27          lodsd     ; NEXT: Load from memory into eax, inc esi to point to next word.

    And did it work?

28          jmp [eax] ; Jump to whatever code we're now pointing at.
(gdb) info symbol *$eax
code_FWORD in section .text of /home/dave/nasmjf/nasmjf

    Yup! It's jumping to WORD.

    (As another aside, it occurs to me that "WORD" is
    a really confusing name for this Forth word - it just
    tokenizes a space-delimited string from input. Otherwise,
    it doesn't have anything to do with Forth's concept
    of "words" as executable code stored in a "dictionary".)
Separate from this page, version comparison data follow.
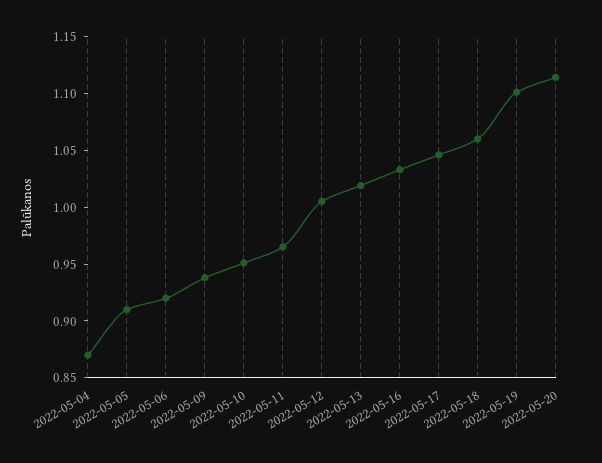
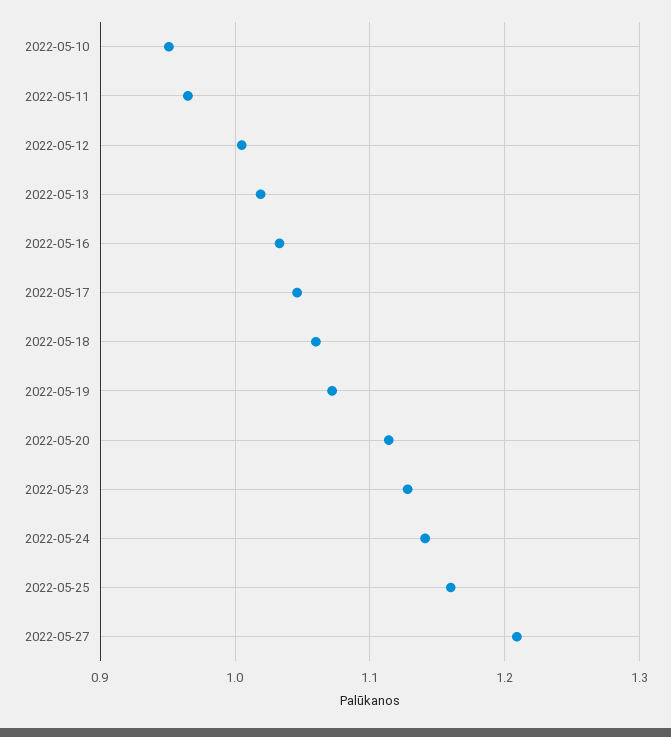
2022-05-04: 0.87 -> none
2022-05-05: 0.91 -> none
2022-05-06: 0.92 -> none
2022-05-09: 0.94 -> none
2022-05-19: 1.1 -> 1.07
2022-05-23: none -> 1.13
2022-05-24: none -> 1.14
2022-05-25: none -> 1.16
2022-05-27: none -> 1.21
code_FWORD () at nasmjf.asm:302
302         call _WORD

    Cool, so now I'll skip stepping through WORD/KEY as
    we gather the string "FIVE" (the name of the word I'm
    trying to define) from input.

_WORD.skip_non_words () at nasmjf.asm:309
309         call _KEY               ; get next key, returned in %eax
            ...
325         mov ecx, edi            ; return it

    I have to admit, I don't understand why I can't access
    the memory at word_buffer.

(gdb) x/s (int)word_buffer
0x45564946:     <error: Cannot access memory at address 0x45564946>

    Wait a dang second, 45 56 49 46 isn't an address, it's
    the actual characters 'E' 'V' 'I' 'F' (or "FIVE" stored
    little-endian)!

    Grrrr... another gripe - the way GDB treats symbols
    just confuses me. I like how NASM does it: foo is
    always an address, [foo] is always the value AT that
    address. It's very consistent.

    Next night: gosh darn it! I remembered. You gotta put
    a '&' in front of "variables" to get the address...and
    that includes when you're trying to use the 'examine'
    ('x') command to format and view memory using the variable
    name.

(gdb) p &word_buffer
$1 = (<data variable, no debug info> *) 0x804a068 <word_buffer>
(gdb) x/4c &word_buffer
0x804a068 <word_buffer>:        70 'F'  73 'I'  86 'V'  69 'E'

    At any rate, looks good. WORD returns "FIVE".

code_FWORD () at nasmjf.asm:303
303         push edi                ; push base address
304         push ecx                ; push length

    And with any luck, now we'll be headed to the next word in
    the COLON definition, CREATE.

code_FWORD () at nasmjf.asm:27
27          lodsd     ; NEXT: Load from memory into eax, inc esi to point to next word.
28          jmp [eax] ; Jump to whatever code we're now pointing at.
(gdb) info symbol $eax
CREATE in section .data of /home/dave/nasmjf/nasmjf
(gdb) info symbol *$eax
code_CREATE in section .text of /home/dave/nasmjf/nasmjf

    Yay!

    Now CREATE makes the header (dictionary link, name, flags)
    portion of the word we're compiling.

    In the next log, we'll see if CREATE works and then try to
    track down which word is causing a segfault when COLON runs.